Doyduktan sonra uyumak için bir yer bulmaya geldi sıra. Yol kenarında uygun bir yer bakarak sürmeye başladım Arsızı. Ancak uygun bir yer yok. Saat çoktan gece yarısını geçti ve ben yorgunluktan ölüyorum. Derken bir benzinlik denk geldi. Geceleri benzinlikler kapalı olduğundan çoğunlukla buralarda uyuyordum. Ancak bu benzinlikte, o saatte, yerleri hortumla sulayan bir adam vardı. Ben benzinliğe girip kenarda bir yerde durunca yanıma kadar geldi. Ben burada uyumak istediğimi söyledim. “no” dedi. Sabah gün doğar doğmaz hareket edeceğim dedim, “no” dedi. Ne dediysem de sürekli “no” cevabı aldım. En son beni anlıyor musun dedim yine “no” dedi. Türkçe sordum beni anlıyor musun diye yine “no” dedi. Adam “Mr. No” imiş kardeşim. Ayrıldım ordan hemen.




Rotamız güney olduğu için her geçen gün hava daha da ısınıyordu. Artık motoru durdurunca terlemeye başlıyorum. Sabahın ilk saatleri yaklaşırken küçük bir kasabada bulduk kendimizi. Bu kasabanın girişinde bir benzinliğe girip arkada kuytu bir yer bulduk hemen. Artık çadır falan kurmuyoruz. Hava sıcak, gökyüzü açık. Arsız’ın hemen yanına matı serip uyku tulumunu çıkarıyordum. Çizmelerimi ve pantolonumu çıkarıp tulumun içine girip, başımı da sırt çantama yaslıyordum. Arsız’dan gelen çıtırtılar bana ninni oluyordu. Gökyüzünü seyrederek, sırt üstü günün son tütününü içip uykuya daldım haftalarca. Öyle ki, evime ulaştığım ilk gün yatakta uyumakta zorlanacaktım.

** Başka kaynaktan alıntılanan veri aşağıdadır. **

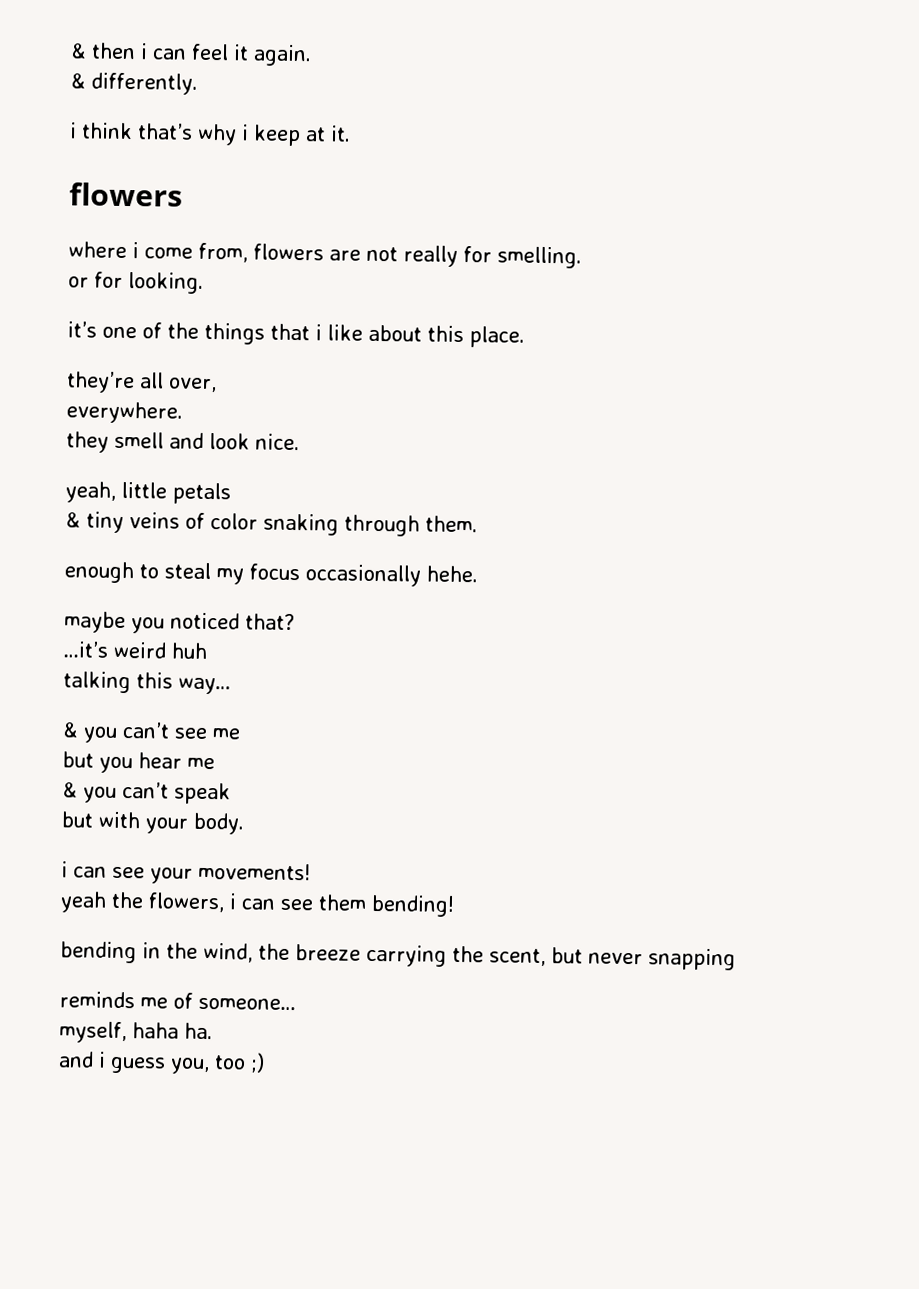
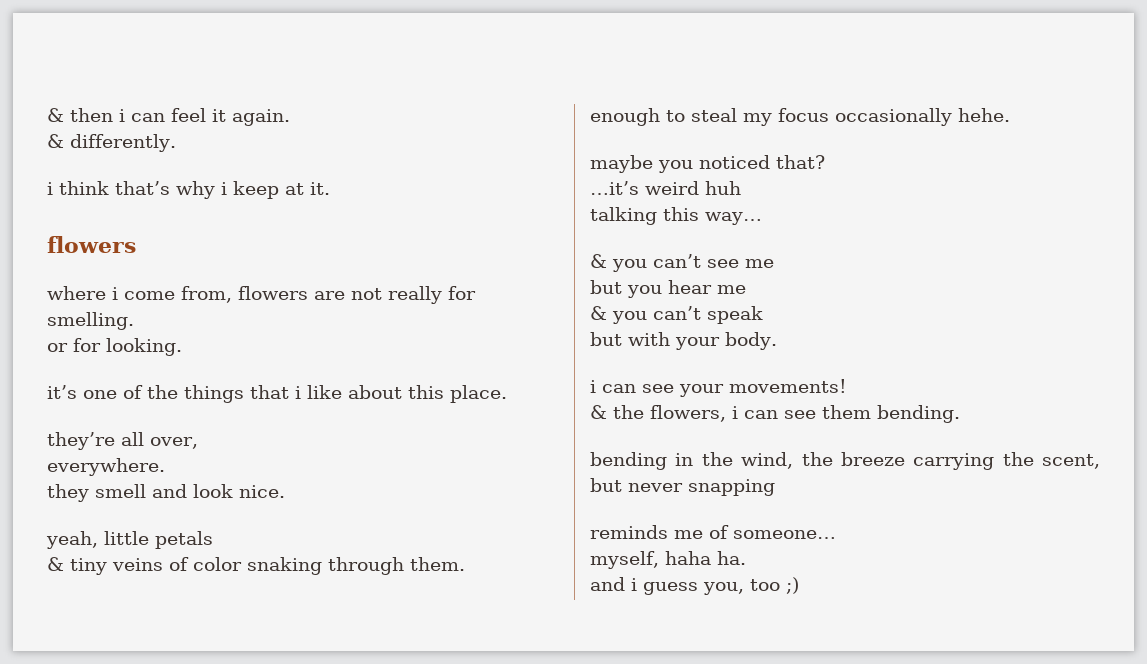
[60,891,107,913] yeah -> [590,405,607,419] &
[371,894,455,917] bending! -> [877,405,960,423] bending.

Birindisi’ne geldiğimizde tüm tabelalarda feribot ile Yunanistan ve Türkiye yazıları görmeye başladık. Türkiye’ye ait bir şey görmek, tabela üzerinde de olsa tuhaf bir duyguydu. Yani yolculuğun sonuna yaklaşma hissini yaşattı bize. Önceden Brindisi’nden Çeşme’ye direk feribot varmış artık yok. O yüzden Adriyatik denizini feribotla geçip Yunanistan’ın Patra şehrine ulaşmak istiyoruz. Limana girip Arsız’ı parkettiğimde ilk gözüme çarpan park etmiş bir özel yapım Harley Davidson oldu. Yani incelemeden geçemedim. Öyle salaş, öyle pis bir makineydi ki anlatamam. Ancak bir okadar da asil duruşu vardı. Selesi bir deri parçası, inanılmaz yüksek bir gidon, boyası bile olmayan bir kaporta, böyle dev gibi bir şey. Aslında bu tarz motorlar pırıl pırıl parlar ve gösterişleri temizliğinden gıcırlığından olur. Ancak bu Harley’in albenisi gıcır gıcır olmamasından başka bir şeydendi. Yani bu motora kanım kaynadı nedense görür görmez.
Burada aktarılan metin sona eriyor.